The dynamics in such a situation are simply a prisoner's dilemma. Meaning:
without cooperation, bidding for and getting HQ2 is net positive for the city.
Nobody really sees much of a problem here, and your (and the sibling
comment's) tiresome invocation of the lazy stupid-corrupt-politician-cliché
is, as always, superfluous.

The actual issue is that, quite obviously, Amazon would expand and hire more
employees anyway. This competition exploits the dynamic mentioned above to
move money from the public to Amazon in a zero-sum game.

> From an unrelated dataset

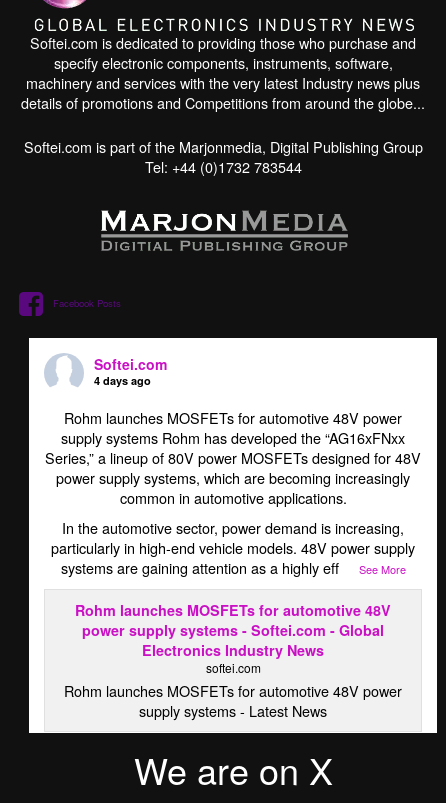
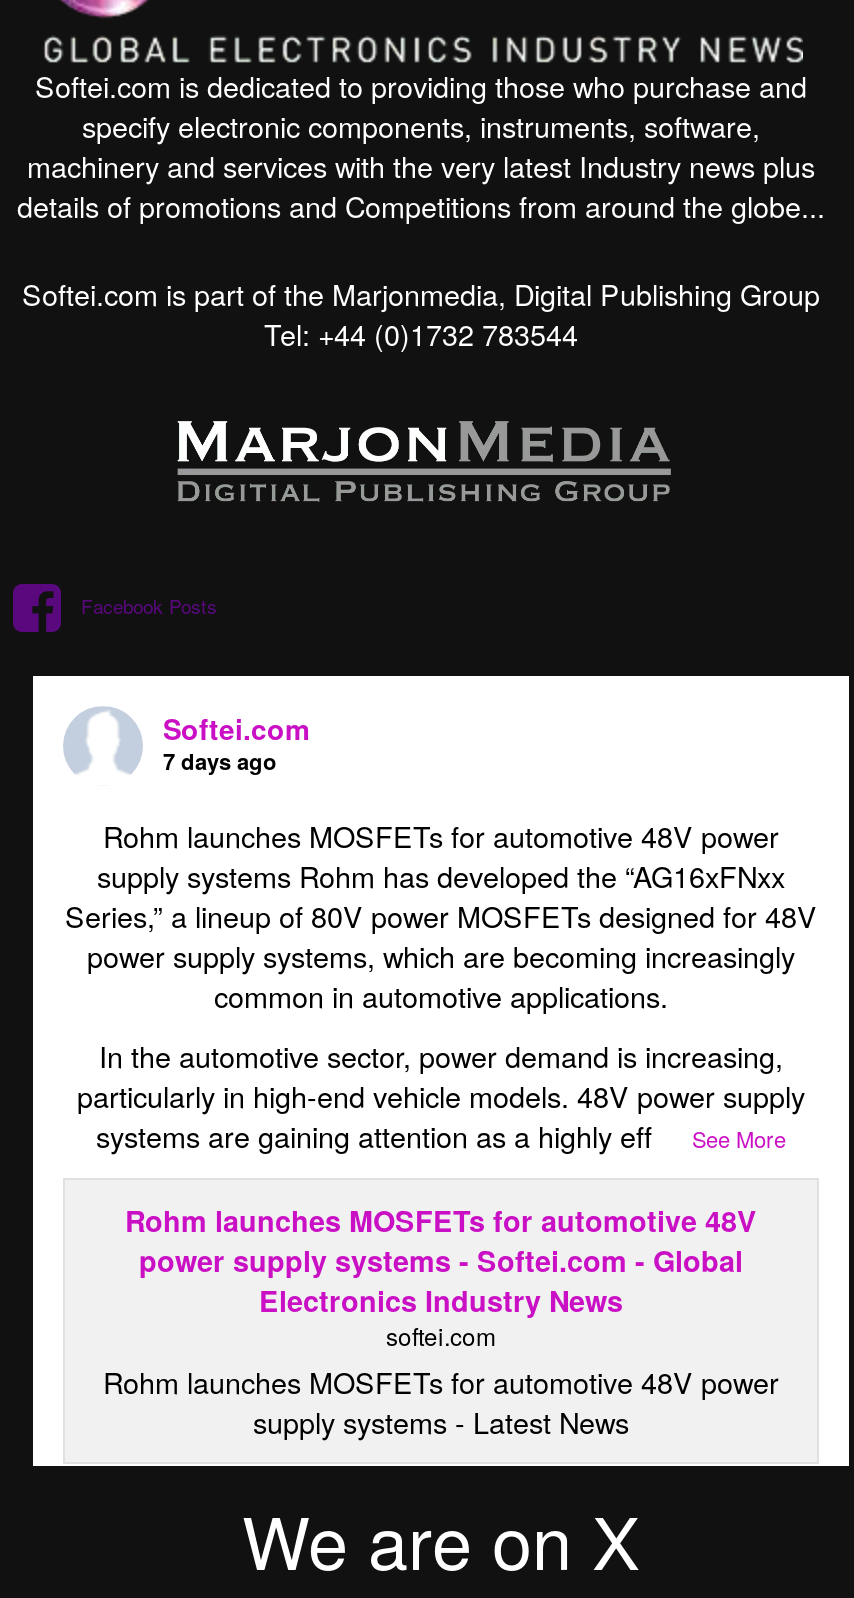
- 4 days ago
+ 7 days ago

And the total loss of this scheme is even larger than "just" billions in
taxes: when Amazon makes this decision based on the subsidies they are
promised, they (by definition) must put lesser weight on all the factors that
would otherwise dominate the decision. So they will end up at a location with
lower quality-of-life, higher prices, or some other trade-offs. Amazon is
essentially asking cities to pay them for crippling itself, and for
compromising their employees happiness. Which, come to think of it, really
does not strike me as the set of priorities one would expect from a stable
company with a long-term focus and healthy values.

Anyway, that's why somewhat sane jurisdictions such as the EU put limits on
subsidies and bespoke tax deals: it's cooperation that, when managed fairly,
benefits everyone.

There's still competition between locations, but it's about quality-of-life,
infrastructure, or education, instead of a voluntary effort to impoverish.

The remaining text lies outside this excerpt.